Sembra una notizia banale, le armi dei 'ribelli' sono arrivate al porto di Zarzis (Tunisia) su navi del Qatar. Armi americane e francesi (...ma segretamente Doha stava già dotando i ribelli libici di armi anti-tank di fabbricazione francese...)

Ora la Tunisia teme di rimanere fuori dalle sovvenzioni che sembrano a favore della Libia:


IL FOGLIO
18 gennaio 2012 - ore 06:59
Fatti gli affari tuoi, Qatar!
Anche a Tripoli e Tunisi si inizia a pensare che tutto abbia un prezzo, compresa la spinta fondamentale che il Qatar ha dato nei mesi scorsi al rovesciamento dei vecchi tiranni. La luna di miele tra i rivoluzionari nordafricani e l’emirato del Golfo sembra finita. Ogni giorno che passa nuove voci si alzano per alimentare dubbi sulle reali intenzioni dei qatarioti, il cui attivisimo sta insospettendo chi oggi guida sul campo la transizione. Il matrimonio con i libici è in crisi, e il vicepremier del governo ad interim, Ali Tarhouni, lo dice chiaramente: “Il Qatar sta appoggiando i Fratelli musulmani, consegnando armi e denaro a gruppi islamici che noi non siamo in grado di controllare”.

L’accusa è quella di voler destabilizzare il quadro politico della Libia post-gheddafiana, cercando di inserire propri referenti diretti in posti privilegiati del nuovo sistema istituzionale. Non è sfuggito ai più attenti osservatori il colloquio appartato tra il ministro della Difesa libica uscente e un alto ufficiale di Doha avvenuto nei giorni in cui a Tripoli erano in corso i negoziati per la formazione del nuovo governo. “Finanziando gli islamisti, il Qatar sconvolge il già difficile equilibrio del nostro paese, creandoci difficoltà per le mosse future”, dice al Time un anonimo membro del Consiglio nazionale di transizione.

Dubbi crescenti sul ruolo del Qatar si hanno anche in Tunisia, dove il 14 gennaio scorso (per celebrare il primo anniversario della rivoluzione che ha deposto Ben Ali) è giunto anche l’emiro al Thani. “Noi non vogliamo né gli americani né i qatarioti: noi siamo liberi”, ha tuonato Mouldi Lfahem, alto funzionario del Partito progressista democratico, aggiungendo che “il Qatar vuole manipolare la rivoluzione per soddisfare i propri interessi grazie alla vicinanza con Ennahda”. Ancora più duro Hama Hamami, leader dei comunisti tunisini, che ha accusato i governanti di Doha di far parte di “un regime nemico della Tunisia e del mondo arabo”. Hamami è convinto che il Qatar abbia fomentato le sollevazioni di massa grazie alla tv al Jazeera e con l’appoggio di Washington.

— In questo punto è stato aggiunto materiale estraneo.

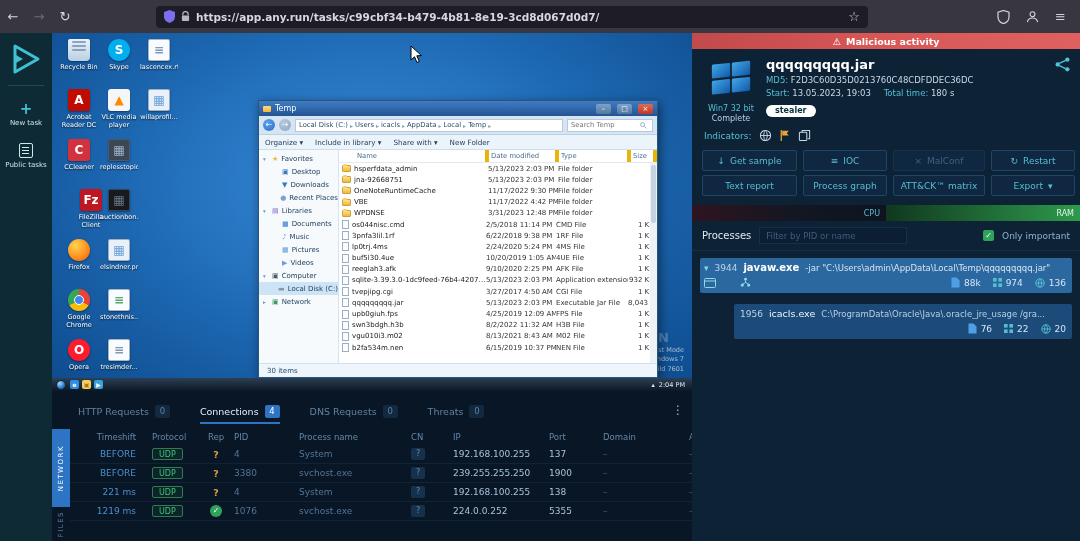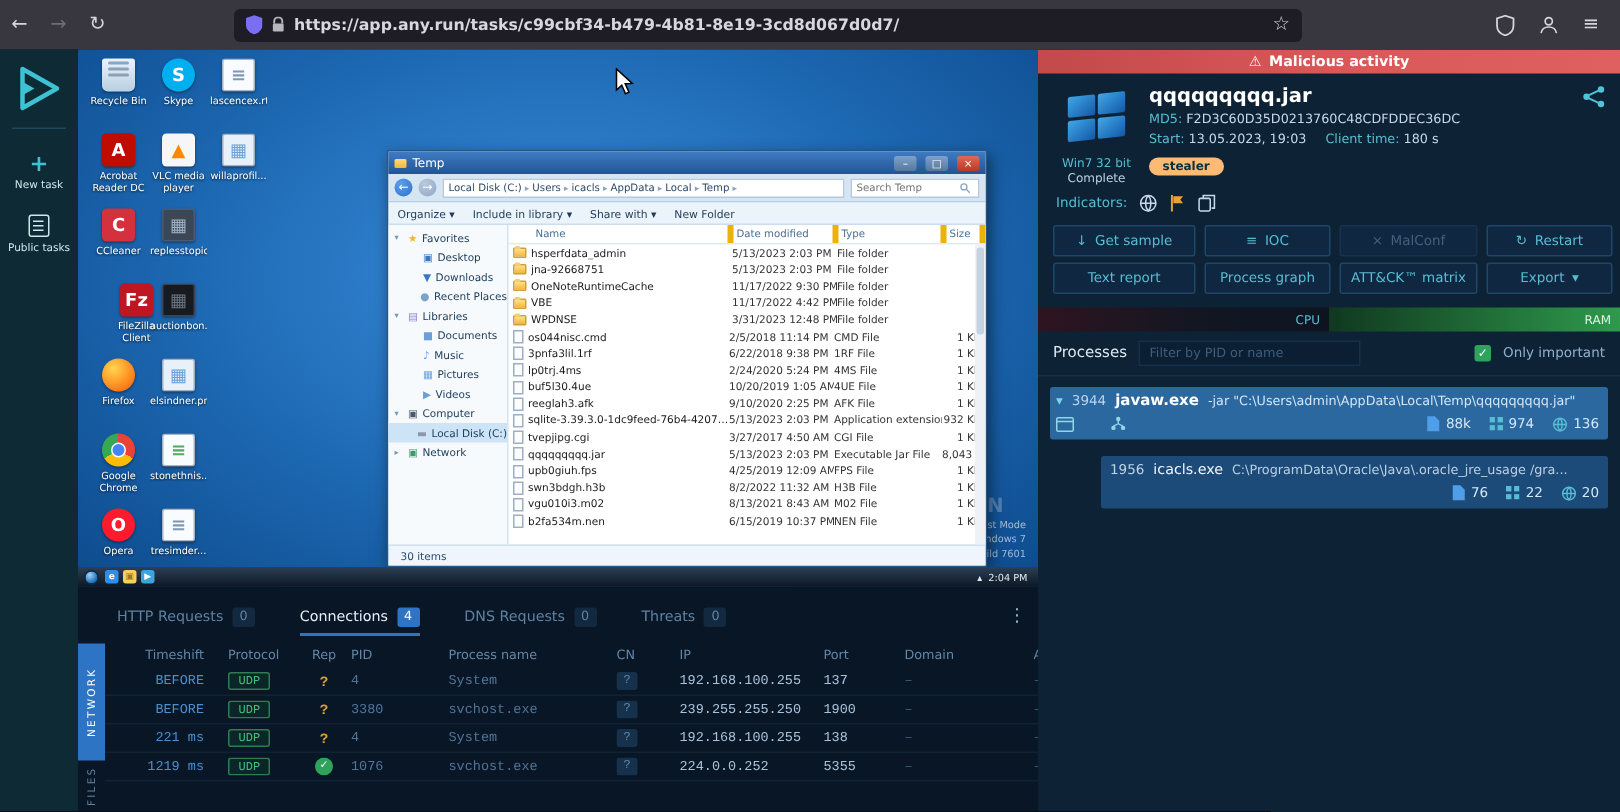--- a/index.html
+++ b/index.html
@@ -92,21 +92,21 @@
   .bp-tab.active::after { content:""; position:absolute; left:0; right:0; bottom:-2px; height:2px; background:#2d74c4; }
   .bp-badge { min-width:15px; height:13px; border-radius:2px; background:#13293f; color:#5f82a3; font-size:8.5px; display:flex; align-items:center; justify-content:center; padding:0 3px; }
   .bp-tab.active .bp-badge { background:#2d74c4; color:#fff; }
   .bp-menu { position:absolute; right:8px; top:12px; color:#9fb8d0; font-size:12px; }
   .v-net { position:absolute; left:0; top:38px; width:18px; height:78px; background:#2d74c4; display:flex; align-items:center; justify-content:center; }
   .v-files { position:absolute; left:0; top:116px; width:18px; height:34px; display:flex; align-items:center; justify-content:center; }
   .v-label { writing-mode:vertical-rl; transform:rotate(180deg); font-size:7px; letter-spacing:1.5px; color:#fff; }
   .v-files .v-label { color:#5f82a3; }
   .nt-header { position:absolute; left:18px; right:0; top:38px; height:16px; display:flex; align-items:center; font-size:8.5px; color:#6487a8; padding-left:8px; }
   .nt-rows { position:absolute; left:18px; right:0; top:54px; }
-  .nt-row { height:19px; display:flex; align-items:center; font-size:9px; padding-left:8px; border-bottom:1px solid rgba(45,80,115,.22);font-family:Liberation Mono, monospace; }
+  .nt-row { height:19px; display:flex; align-items:center; font-size:9px; padding-left:8px; border-bottom:1px solid rgba(45,80,115,.22); }
   .nt-col { overflow:hidden; white-space:nowrap; }
   .nt-ts { width:62px; text-align:right; padding-right:4px; color:#4a8fd0; }
   .nt-proto { width:58px; padding-left:12px; color:#43c078; }
   .proto-badge { display:inline-block; border:1px solid #2f7d4f; color:#43c078; background:rgba(25,85,55,.25); border-radius:2px; padding:0.5px 6px; font-size:8px; }
   .nt-rep { width:36px; text-align:center; }
   .rep-q { color:#d9a13b; font-weight:bold; font-size:9.5px; }
   .rep-ok { display:inline-block; width:12px; height:12px; border-radius:50%; background:#2fa35c; color:#fff; font-size:8px; line-height:12px; }
   .nt-pid { width:65px; color:#51759a; }
   .nt-proc { width:112px; color:#51759a; }
   .nt-cn { width:42px; }
@@ -124,21 +124,21 @@
   .right-panel { position:absolute; left:692px; top:33px; width:388px; height:508px; background:#0e2236; overflow:hidden; }
   .banner { height:16px; background:linear-gradient(90deg,#c24a4a 0%, #d95757 50%, #e06060 100%); display:flex; align-items:center; justify-content:center; gap:5px; color:#fff; font-size:9.5px; font-weight:bold; }
   .ri-top { display:flex; padding:8px 10px 0 10px; position:relative; }
   .ri-left { width:58px; text-align:center; }
   .ri-os { margin-top:3px; font-size:8px; color:#56bdd2; }
   .ri-status { margin-top:1px; font-size:8px; color:#b9cfe3; }
   .ri-main { flex:1; padding-left:6px; overflow:hidden; }
   .ri-title { font-size:13px; font-weight:bold; color:#fff; }
   .ri-line { margin-top:3px; font-size:8.5px; white-space:nowrap; overflow:hidden; }
   .lbl { color:#56bdd2; } .val { color:#c6d9ea; }
-  .tag { display:inline-block; margin-top:5px; background:#fdba74; color:#06303c; font-size:8px; font-weight:bold; padding:1.5px 9px; border-radius:8px; }
+  .tag { display:inline-block; margin-top:5px; background:#ffffff; color:#06303c; font-size:8px; font-weight:bold; padding:1.5px 9px; border-radius:8px; }
   .share { position:absolute; right:10px; top:8px; }
   .indicators { display:flex; align-items:center; gap:7px; padding:6px 10px 0 12px; font-size:9px; }
   .btn-grid { display:grid; grid-template-columns:95px 84px 92px 84px; gap:4px 6px; padding:8px 10px 0 10px; }
   .abtn { height:21px; background:#0f2740; border:1px solid #1d4668; border-radius:2px; color:#56bdd2; font-size:9px; display:flex; align-items:center; justify-content:center; gap:5px; white-space:nowrap; overflow:hidden; }
   .abtn .bico { font-size:9px; }
   .abtn.disabled { color:#44607a; border-color:#16324c; }
   .meter { display:flex; height:16px; margin-top:9px; }
   .meter-cpu { width:50%; background:linear-gradient(90deg,#2e1420,#121722 55%, #0d1420); color:#56bdd2; font-size:8px; display:flex; align-items:center; justify-content:flex-end; padding-right:6px; }
   .meter-ram { width:50%; background:linear-gradient(90deg,#10381f,#2e9a4c); color:#dff5e6; font-size:8px; display:flex; align-items:center; justify-content:flex-end; padding-right:6px; }
   .proc-head { display:flex; align-items:center; gap:8px; padding:6px 10px; border-bottom:1px solid #12304c; }
@@ -652,21 +652,21 @@
         </svg>
         <div class="ri-os">Win7 32 bit</div>
         <div class="ri-status">Complete</div>
       </div>
       <div class="ri-main">
         <div class="ri-title">qqqqqqqqq.jar</div>
         <div class="ri-line"><span class="lbl">MD5:</span> <span class="val">F2D3C60D35D0213760C48CDFDDEC36DC</span></div>
         <div class="ri-line">
           <span class="lbl">Start:</span>
           <span class="val">13.05.2023, 19:03</span>
-          <span class="lbl" style="margin-left:10px">Client time:</span>
+          <span class="lbl" style="margin-left:10px">Total time:</span>
           <span class="val">180 s</span>
         </div>
         <span class="tag">stealer</span>
       </div>
       <svg class="share" width="15" height="15" viewBox="0 0 14 14">
         <circle cx="11.5" cy="2.5" r="2" fill="#4fc3d8"></circle>
           <circle cx="2.5" cy="7" r="2" fill="#4fc3d8"></circle>
           <circle cx="11.5" cy="11.5" r="2" fill="#4fc3d8"></circle>
         <path d="M4 6 L10 3.2 M4 8 L10 10.8" stroke="#4fc3d8" stroke-width="1.3"></path>
       </svg>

In più, il politico comunista denuncia l’amicizia degli emiri con Israele, fatto “intollerabile”.

Se per il Qatar le cose in nordafrica iniziano a mettersi male, ecco che il nuovo teatro dove concentrare forze e risorse diventa la Siria di Assad, che però ha già rispedito al mittente ogni proposta di inviare contingenti di pace a Damasco. La partita, in ogni caso, è ancora lunga.